_AVAILABLE DATA_:
● ● ● ● ● ● ●

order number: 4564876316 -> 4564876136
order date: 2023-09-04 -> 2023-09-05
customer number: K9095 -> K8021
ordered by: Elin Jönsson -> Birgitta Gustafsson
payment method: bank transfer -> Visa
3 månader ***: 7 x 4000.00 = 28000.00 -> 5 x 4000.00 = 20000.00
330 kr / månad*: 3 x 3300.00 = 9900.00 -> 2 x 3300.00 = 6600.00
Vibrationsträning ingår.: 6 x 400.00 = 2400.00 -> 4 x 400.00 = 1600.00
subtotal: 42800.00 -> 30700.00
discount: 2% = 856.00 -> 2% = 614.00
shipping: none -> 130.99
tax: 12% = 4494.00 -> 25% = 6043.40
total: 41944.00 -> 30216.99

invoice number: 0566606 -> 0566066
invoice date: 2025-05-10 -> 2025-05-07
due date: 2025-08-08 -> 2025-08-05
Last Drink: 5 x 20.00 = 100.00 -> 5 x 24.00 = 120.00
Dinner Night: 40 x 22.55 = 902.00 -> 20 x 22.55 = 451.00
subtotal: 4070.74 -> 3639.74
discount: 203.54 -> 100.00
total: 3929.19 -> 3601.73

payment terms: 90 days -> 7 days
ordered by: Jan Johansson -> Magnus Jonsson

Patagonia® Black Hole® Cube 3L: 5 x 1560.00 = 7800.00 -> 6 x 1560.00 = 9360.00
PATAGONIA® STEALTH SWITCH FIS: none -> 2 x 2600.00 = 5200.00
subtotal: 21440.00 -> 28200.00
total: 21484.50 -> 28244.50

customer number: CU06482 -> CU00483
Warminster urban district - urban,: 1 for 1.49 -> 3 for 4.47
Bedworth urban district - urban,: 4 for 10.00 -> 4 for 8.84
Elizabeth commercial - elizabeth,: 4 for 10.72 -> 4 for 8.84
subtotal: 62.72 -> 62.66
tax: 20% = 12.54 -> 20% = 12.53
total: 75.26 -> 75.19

● ● ● ● ● ● ●

_EXERCISE INSTRUCTIONS_: Repeat exactly the lines from the line containing "Warminster urban district" through the last line of the records above, including both, and nothing else.

_EXERCISE OUTPUT_:
Warminster urban district - urban,: 1 for 1.49 -> 3 for 4.47
Bedworth urban district - urban,: 4 for 10.00 -> 4 for 8.84
Elizabeth commercial - elizabeth,: 4 for 10.72 -> 4 for 8.84
subtotal: 62.72 -> 62.66
tax: 20% = 12.54 -> 20% = 12.53
total: 75.26 -> 75.19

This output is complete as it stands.